🤖 AI Summary
To address incomplete information due to right-censoring in survival analysis, this paper proposes a budget-constrained active learning framework that selects right-censored samples with maximal information gain for costly ground-truth event time acquisition. Methodologically, we design an information-gain-based sampling strategy tailored to survival data structures, enabling partial uncensoring and progressive label acquisition; its time complexity is theoretically shown to match that of BatchBALD. Our key contribution lies in the first unified formulation integrating active learning, survival modeling, and hard budget constraints—ensuring both theoretical interpretability and computational efficiency. Extensive experiments across multiple benchmark datasets demonstrate that our approach significantly improves predictive performance and robustness of survival models (e.g., Cox regression, DeepSurv), outperforming state-of-the-art active learning and survival analysis baselines.
📝 Abstract
Standard supervised learners attempt to learn a model from a labeled dataset. Given a small set of labeled instances, and a pool of unlabeled instances, a budgeted learner can use its given budget to pay to acquire the labels of some unlabeled instances, which it can then use to produce a model. Here, we explore budgeted learning in the context of survival datasets, which include (right) censored instances, where we know only a lower bound on an instance's time-to-event.

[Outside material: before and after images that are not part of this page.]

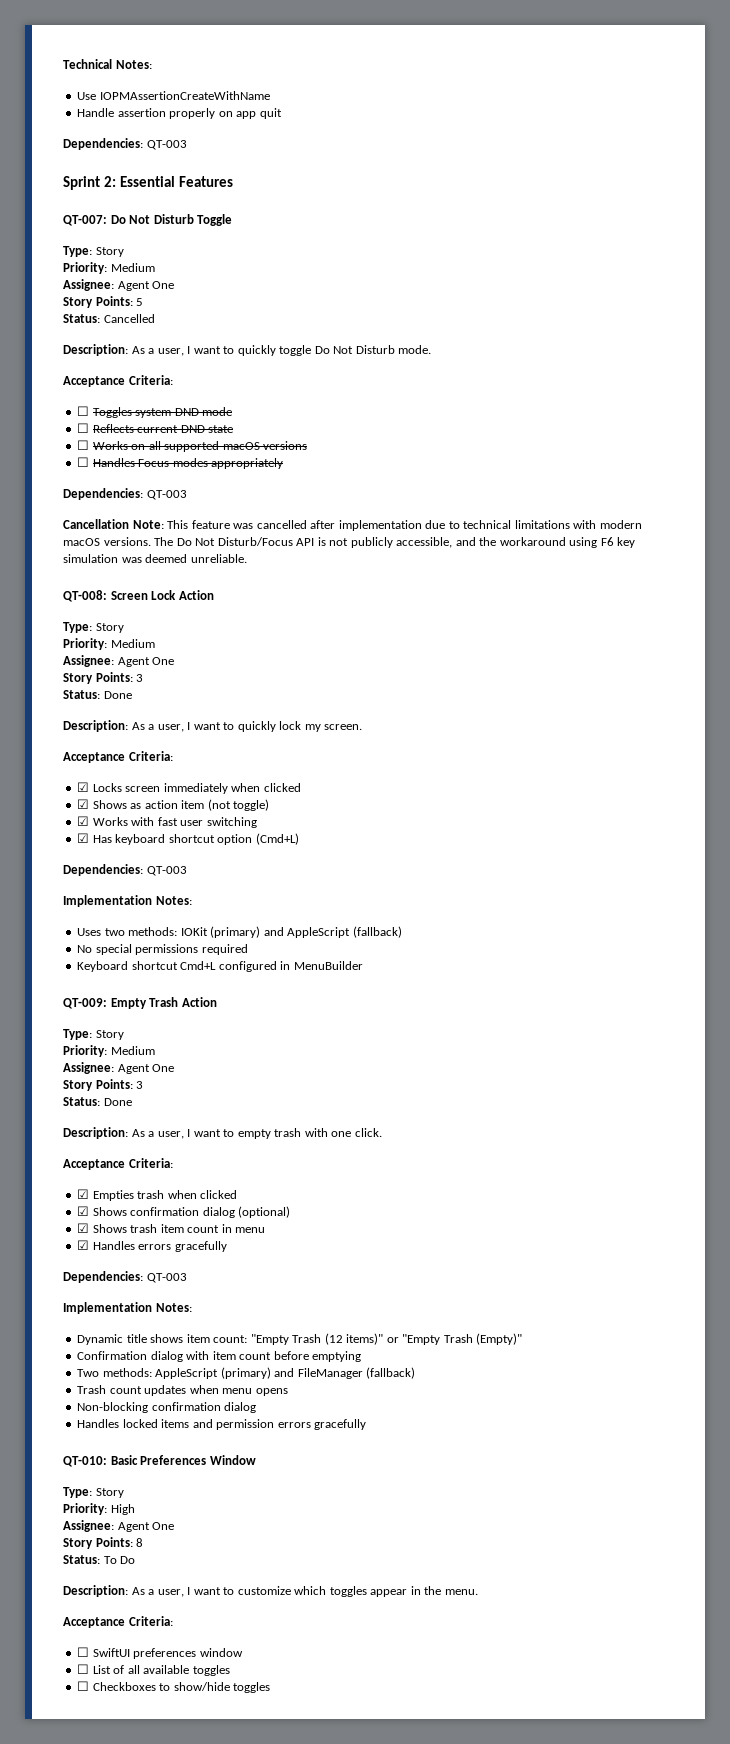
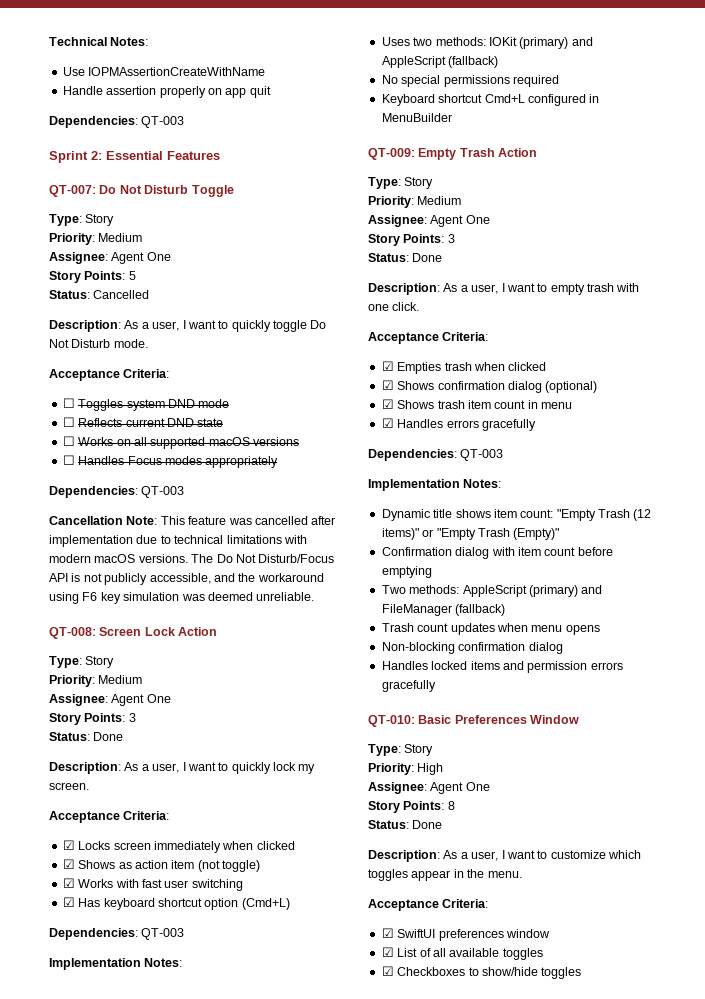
  Story Points: 8
- Status: To Do
+ Status: Done
- ☐ SwiftUI preferences window
+ ☑ SwiftUI preferences window
- ☐ List of all available toggles
+ ☑ List of all available toggles
- ☐ Checkboxes to show/hide toggles
+ ☑ Checkboxes to show/hide toggles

Here, that learner can pay to (partially) label a censored instance -- e.g., to acquire the actual time for an instance [perhaps go from (3 yr, censored) to (7.2 yr, uncensored)], or other variants [e.g., learn about one more year, so go from (3 yr, censored) to either (4 yr, censored) or perhaps (3.2 yr, uncensored)]. This serves as a model of real world data collection, where follow-up with censored patients does not always lead to uncensoring, and how much information is given to the learner model during data collection is a function of the budget and the nature of the data itself. We provide both experimental and theoretical results for how to apply state-of-the-art budgeted learning algorithms to survival data and the respective limitations that exist in doing so. Our approach provides bounds and time complexity asymptotically equivalent to the standard active learning method BatchBALD. Moreover, empirical analysis on several survival tasks show that our model performs better than other potential approaches on several benchmarks.